Avec des générations qui s’étendent sur 20 ans, des nuances apparaissent bien entendu au sein de chacune.

Ben Smithee explique que le style de vie de la génération Y, dont les membres ont tendance à rester plus longtemps chez leurs parents, s’accorde à celui des plus jeunes membres de la génération X, un facteur sur lequel les joailliers peuvent s’appuyer.

« On trouve également toute une section hybride composée des membres les plus âgés de la génération Y, aujourd’hui âgés d’environ 35 ans, et des membres les plus jeunes de la génération X qui disposent d’importants revenus disponibles, a-t-il expliqué. Ces groupes en sont à un stade de leur vie où ils vivent le plus de changements majeurs, lesquels sont des occasions pour les joailliers de créer des relations qui ont du sens. Entre mariages repoussés, naissance des enfants, anniversaires de mariage et achats personnels, ce segment offre aujourd’hui la meilleure opportunité pour les joailliers de réaliser des ventes»

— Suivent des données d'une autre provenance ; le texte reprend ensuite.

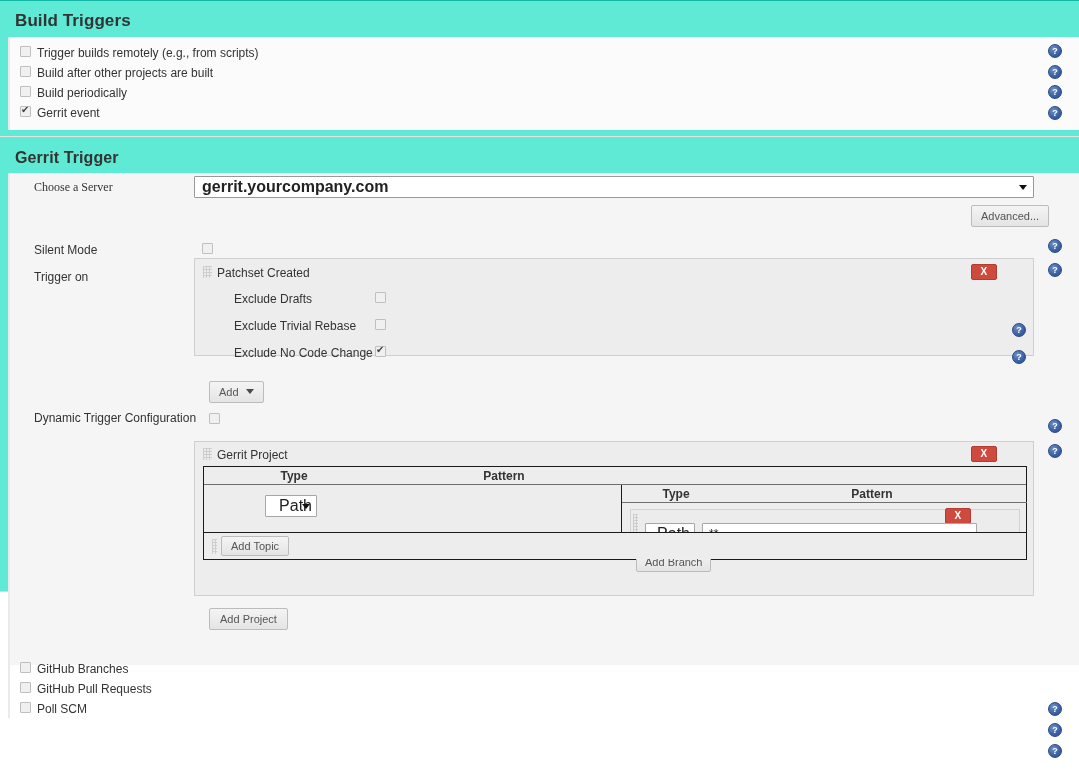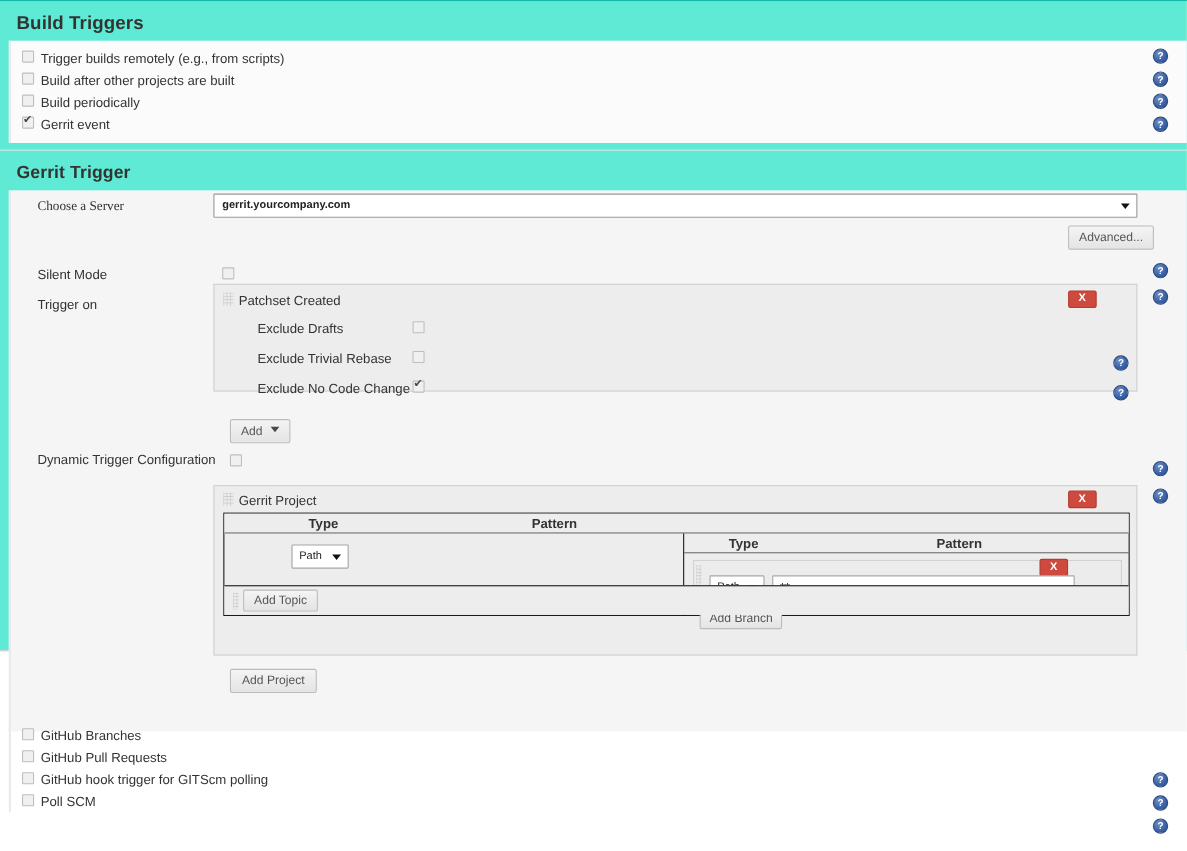"gerrit.yourcompany.com" .select { font-size: 10px -> 16px }
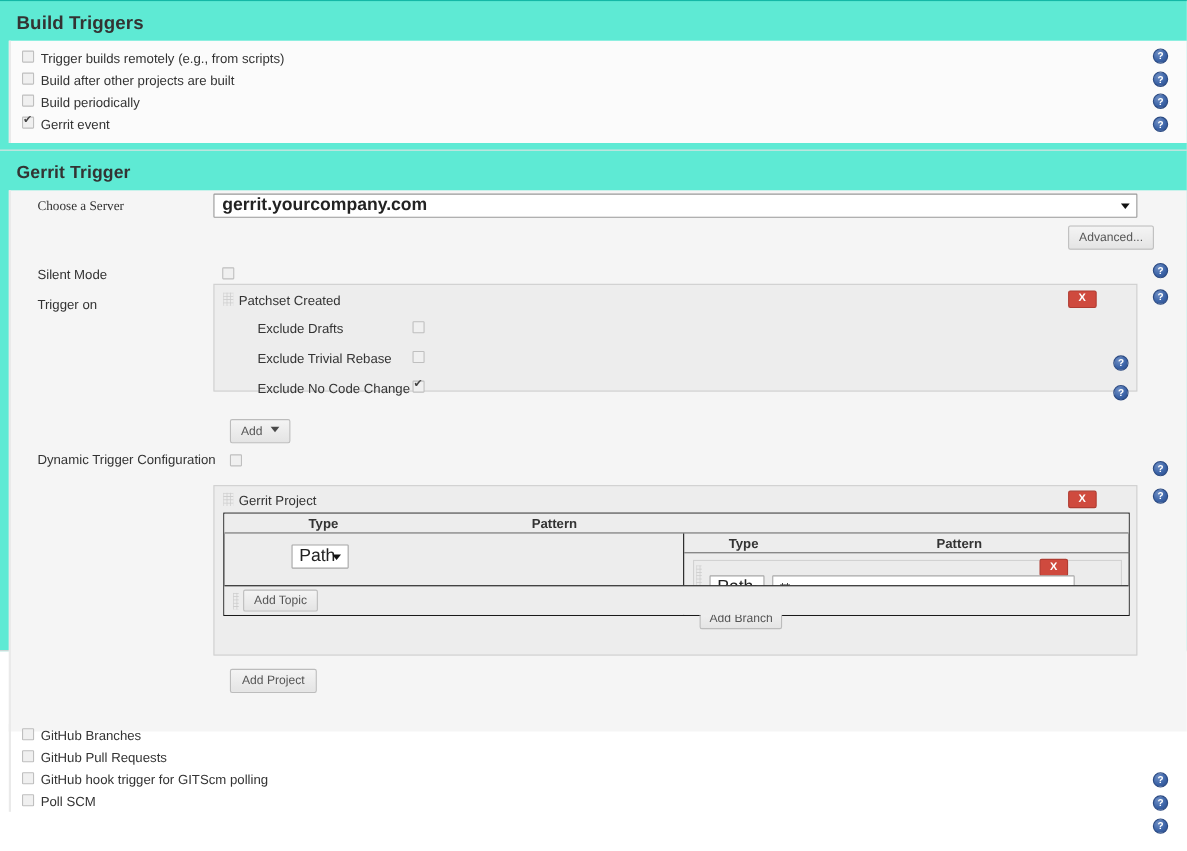"Path" .select.small { text-align: none -> right }
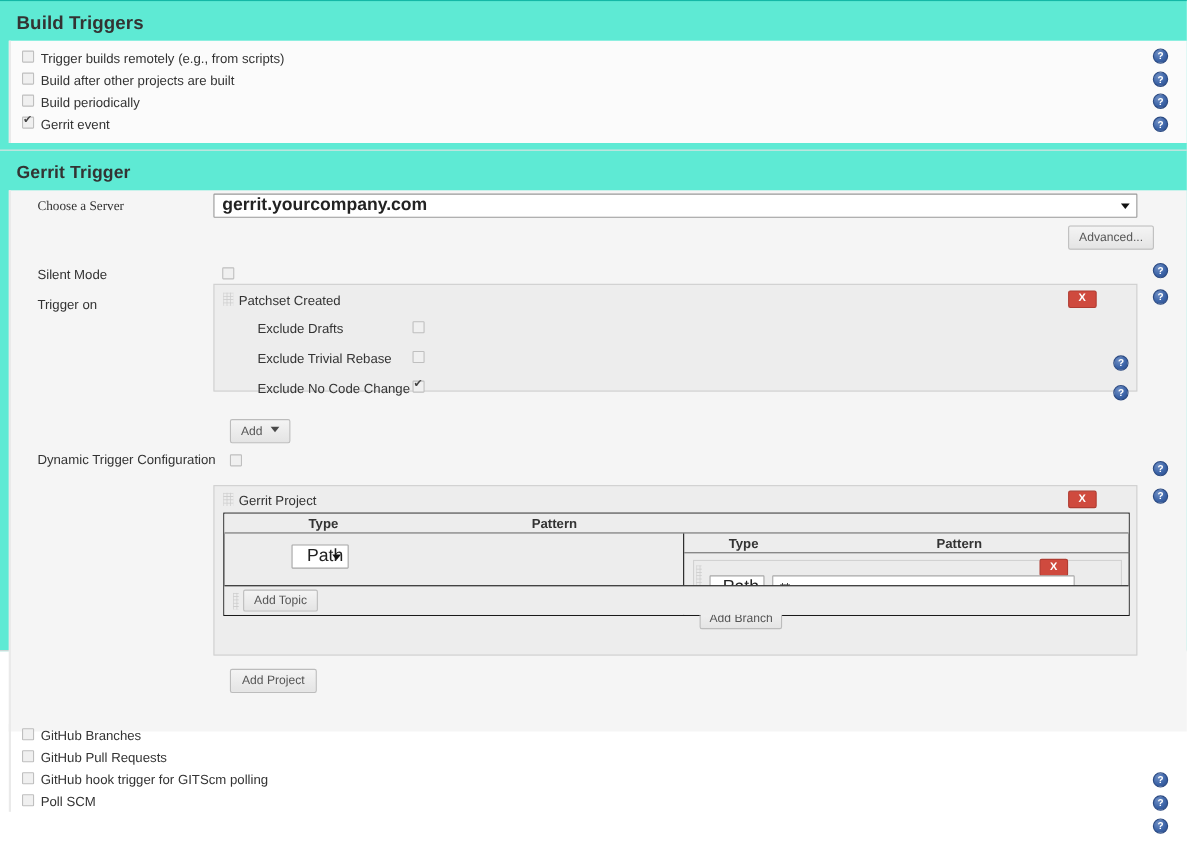"GitHub hook trigger for GITScm" div.trigger-row { html: <div> <span></span><span>GitHub hook trigger for GITScm polling</span> </div> -> none }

Marty Hurwitz a suggéré de se pencher sur les marques qui connaissent le succès, comme Kendra Scott, Alex and Ani, Pandora et l’Australien Emma & Roe, puis d’imiter leurs activités basées sur l’idée des collections, des couches et des empilements de bijoux.

Parallèlement, Amanda Gizzi, de JA, a souligné que les midults achètent à la fois en ligne et en se rendant personnellement dans les boutiques.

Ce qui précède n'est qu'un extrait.